Data Fabrics: Six Top Use Cases

A data fabric management architecture optimizes access to distributed data while intelligently curating and orchestrating it for self-service delivery. Here's a look at some ways a data fabric may be able to help your organization.

John Edwards, Technology Journalist & Author

January 20, 2022

4 Min Read
mosaic of digital fabrics
Gudiny via Alamy Stock

Data fabrics are central data management frameworks that allow organizations to access their data from any endpoint within a hybrid cloud environment. “They use technologies and services to enrich the data and make it more useful for users,” explains David Proctor, senior database manager at Everconnect, which remote database administration and support.

Data fabrics are becoming increasingly popular as organizations turn to digital storage methods. As a company grows, storage can become more complex as data is stored in different locations that are inaccessible to other parts of the organization, Proctor observes. “Data fabrics standardize … and make data accessible for everyone regardless of their location/position in the company.”

In a nutshell, data fabric technology is the glue that binds all an organization’s data systems together into a cohesive and uniform layer, says Sean Knapp, founder and CEO of Ascend.io, which offers an autonomous dataflow service. It allows data engineers to build, scale, and operate continuously optimized, Apache Spark-based pipelines with less code. “A data fabric gives organizations the ability to maintain complex and disparate data systems while giving business users fast, self-service access to the data they need -- no matter where it sits or how it’s previously been siloed,” he explains.

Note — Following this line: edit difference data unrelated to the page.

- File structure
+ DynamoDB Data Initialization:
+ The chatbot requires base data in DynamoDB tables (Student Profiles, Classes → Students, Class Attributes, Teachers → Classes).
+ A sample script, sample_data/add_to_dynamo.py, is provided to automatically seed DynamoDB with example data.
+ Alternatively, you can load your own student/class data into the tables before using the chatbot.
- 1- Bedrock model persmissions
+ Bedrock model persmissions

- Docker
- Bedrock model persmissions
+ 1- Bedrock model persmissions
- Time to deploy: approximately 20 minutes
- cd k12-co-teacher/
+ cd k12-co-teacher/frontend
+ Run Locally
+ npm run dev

How can data fabric adoption help your organization? Consider the following six use cases:

1. Enterprise innovation

Data fabric technologies can open new paths to innovation -- particularly in accelerating the data and analytics lifecycle -- success for their AI, ML, and analytics initiatives, Knapp says. “For organizations looking to integrate multiple data sources, clouds, compute engines, domains, and systems, implementing a data fabric architecture is not a question of if, but when.”

2. Preventative maintenance

Data fabric technology can be used to conduct preventive maintenance analysis, helping to reduce downtime. Data fabric can access insights from various data points and predict, in advance, the preventive maintenance cycle. “This will also help plot spares, equipment, personnel, and materials required in an organized manner,” says Jared Stern, CEO of Uplift Legal Funding.

3. Slaying silos

Say sayonara to silos. “The interwoven approach that gives data fabric its name also makes it the first technology that can truly end data silos,” says Dan DeMers, CEO and co-founder of Cinchy, which claims to offer the world's first autonomous data fabric.

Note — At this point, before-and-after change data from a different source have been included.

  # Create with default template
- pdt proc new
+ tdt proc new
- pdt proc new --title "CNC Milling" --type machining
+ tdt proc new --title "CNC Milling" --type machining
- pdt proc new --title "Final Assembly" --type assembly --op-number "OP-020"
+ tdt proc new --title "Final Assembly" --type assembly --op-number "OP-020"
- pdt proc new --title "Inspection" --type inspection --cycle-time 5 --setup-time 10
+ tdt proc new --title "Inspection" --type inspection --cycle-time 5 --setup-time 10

“We all know the downside,” DeMers says. “Despite the benefits, silos hamper productivity, yet there hasn’t been an acceptable replacement because there was no way to get around app-dependent databases.” Enterprises run on data, not applications, yet the two areas are inextricably connected. “That’s why point-to-point integration remains a big problem in the data architecture -- any effort to remove silos led to bigger silos and did nothing to address the fundamental problem of app-centric databases,” he explains. “The autonomous data fabric decouples data from the application, making it possible to embrace a data-centric philosophy and escape the buy/build/integrate paradigm.”

4. Deeper customer insights

Data fabrics show enterprises how customers use their services. “In this way, they can compile different sets of customer-related data, analyze it, and use it to create strategies that enhance a customer’s overall experience,” Proctor says.

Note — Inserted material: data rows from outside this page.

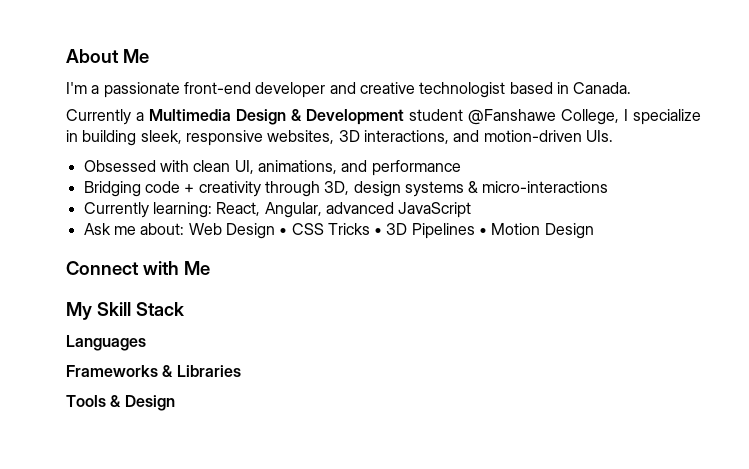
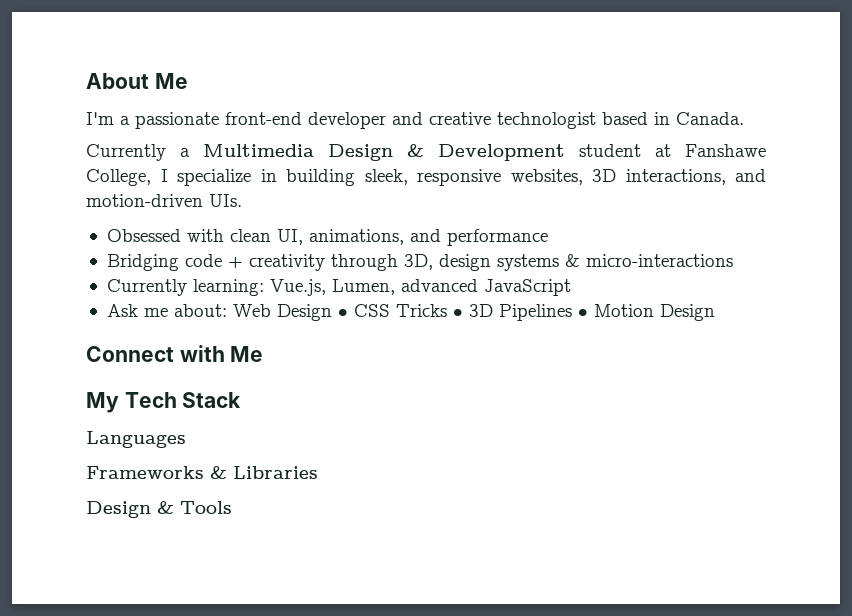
- Currently a Multimedia Design & Development student @Fanshawe College, I specialize in building sleek, responsive websites, 3D interactions, and motion-driven UIs.
+ Currently a Multimedia Design & Development student at Fanshawe College, I specialize in building sleek, responsive websites, 3D interactions, and motion-driven UIs.
- Currently learning: React, Angular, advanced JavaScript
+ Currently learning: Vue.js, Lumen, advanced JavaScript
- My Skill Stack
+ My Tech Stack
- Tools & Design
+ Design & Tools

A data fabric can be used to achieve a single view, or source of truth, of enterprise customers, explained Szymon Klarman, chief knowledge architect at BlackSwan Technologies. “Organizations can use a data fabric to cross-reference data points and make inferences; gain an intuitive view and analysis of entity relationship networks; and align with other profiles the organization may already maintain,” he says. “This ‘Customer 360’ view spans the needs of departments ranging from compliance to marketing/segmentation and risk/underwriting.”

5. Enhanced regulatory compliance

The requirements for data privacy and security are increasingly important and have become a key corporate risk that must be mitigated, says John Wills, field CTO at Alation, a company offering a machine learning technology that helps users find, understand, and trust data across their organizations. “Mitigation is dependent on enterprise risk management that includes data governance,” he notes. “[A] data governance program is dependent on the data fabric because it’s the system of record for all data assets, dependencies, quality, risk profiles, classification, and usage policy enforcement.”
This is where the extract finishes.